• _Goal of the exercise_
A single stretch of the material below is to be transcribed exactly, starting at the line with "[79,282,124,296] // Ayuda" and ending after the line with "[79,596,122,607] Escala ->".

• _Records for this exercise_
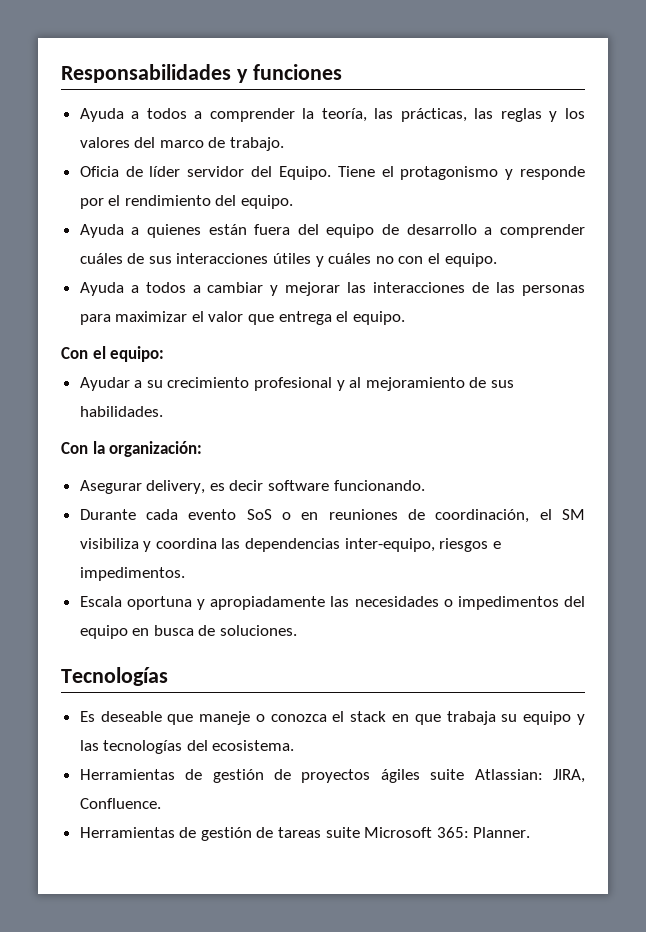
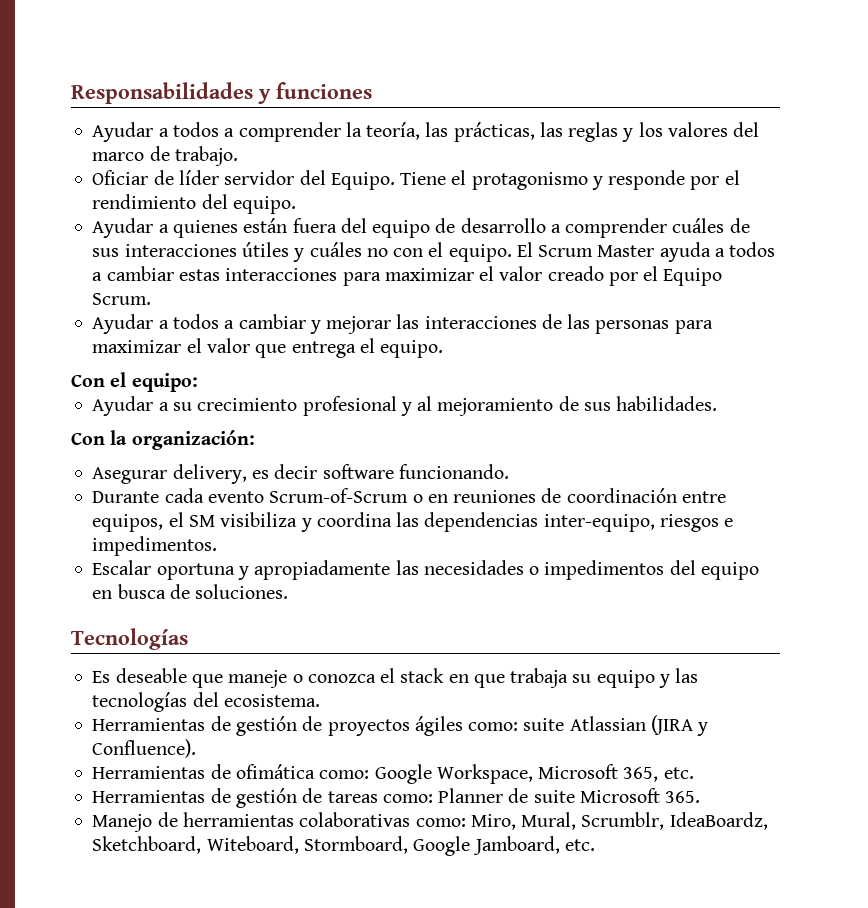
[79,108,124,122] Ayuda -> [92,122,154,142] Ayudar
[79,166,119,177] Oficia -> [92,170,149,185] Oficiar
[79,224,124,238] Ayuda -> [92,218,154,238] Ayudar
[79,282,124,296] // Ayuda -> [516,242,776,262] [92,266,723,286] [92,293,152,305] [92,314,154,334] El Scrum Master ayuda a todos a cambiar estas interacciones para maximizar el valor creado por el Equipo Scrum. // Ayudar
[246,509,272,520] SoS -> [269,488,409,503] Scrum-of-Scrum
[435,509,530,523] coordinación, -> [566,488,726,503] [92,514,164,532] coordinación entre equipos,
[79,596,122,607] Escala -> [92,560,152,575] Escalar
[430,769,586,783] [79,798,161,809] suite Atlassian: JIRA, Confluence. -> [468,715,709,736] [92,739,197,758] [92,764,694,784] como: suite Atlassian (JIRA y Confluence). // Herramientas de ofimática como: Google Workspace, Microsoft 365, etc.
[325,827,531,838] suite Microsoft 365: Planner. -> [382,788,701,803] [92,812,768,832] [92,836,595,856] como: Planner de suite Microsoft 365. // Manejo de herramientas colaborativas como: Miro, Mural, Scrumblr, IdeaBoardz, Sketchboard, Witeboard, Stormboard, Google Jamboard, etc.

• _Answer to this task_
[79,282,124,296] // Ayuda -> [516,242,776,262] [92,266,723,286] [92,293,152,305] [92,314,154,334] El Scrum Master ayuda a todos a cambiar estas interacciones para maximizar el valor creado por el Equipo Scrum. // Ayudar
[246,509,272,520] SoS -> [269,488,409,503] Scrum-of-Scrum
[435,509,530,523] coordinación, -> [566,488,726,503] [92,514,164,532] coordinación entre equipos,
[79,596,122,607] Escala -> [92,560,152,575] Escalar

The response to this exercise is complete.